Lots and lots of Coyote attacks, lots of pets killed, lots of stalking. This quote nearly floored me.
At the meeting, many of the residents wanted to know why the city didn’t already have a plan for managing coyote behavior. They have been a part of the ecosystem for decades, and are often spotted in residential areas throughout the greater Dallas-Fort Worth area.
“Where the city is on its response is in the exact same place where every other community that has a wildlife problem starts out,” Henry said. “That’s how government works, any government. We’re always behind the curve.”
“So White Rock Valley is the first community in Dallas to ever have this problem?” asked Kristy Feil, who has lived in the neighborhood for 19 years. “I mean, we’re the first?”
The truth is, yes. The city officials couldn’t say definitively that in all of Dallas’s history there hasn’t been an attack, but violent coyote interactions are so incredibly rare that it’s not surprising it took so long for them to form a plan. Urban coyotes are, the vast majority of the time, out of sight and out of mind.

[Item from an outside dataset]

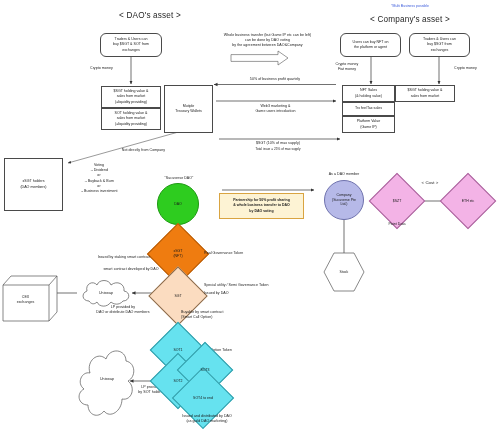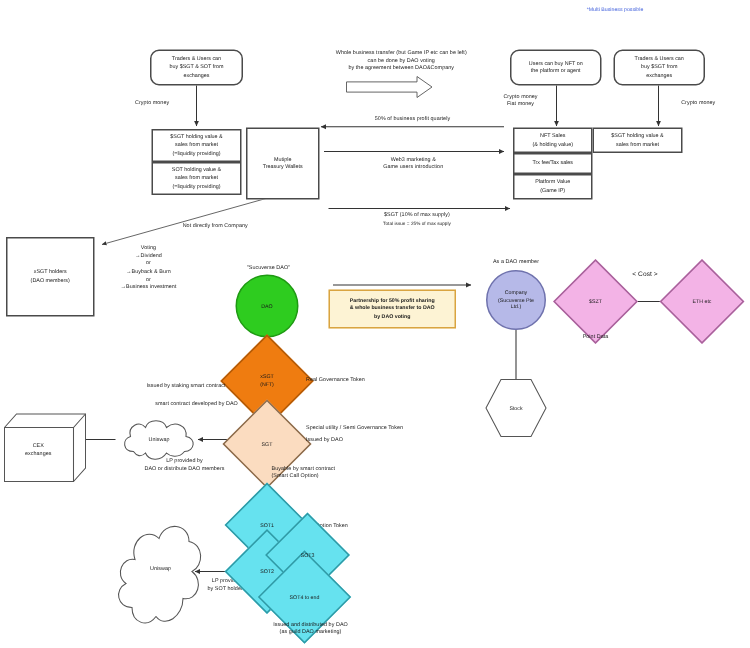"< DAO's asset >" div.hdr { html: none -> <div>&lt; DAO's asset &gt;</div> }
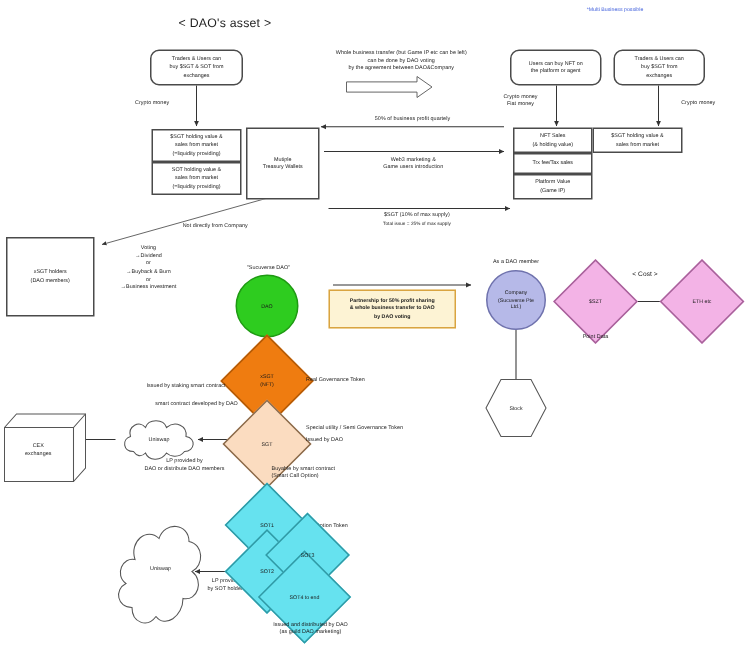"< Company's asset >" div.hdr { html: none -> <div>&lt; Company's asset &gt;</div> }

“I’m starting to understand why we’re having more of an issue recently,” Feil said after the meeting. “There’s no one to blame. We’ve just got to figure out how to handle it.”
Sure there’s someone to blame. Society is to blame.
You don’t manage Coyote behavior. They will do what they do. They are pests. They are a nuisance. There isn’t a school of rehabilitation to send them to. What a silly and childish notion. Manage Coyote behavior.
Ridiculous.
You shoot them. If discharging firearms within the city limits is illegal, then they need to look at changing the law, or begin to carry crossbows, hunt them down, and kill them all.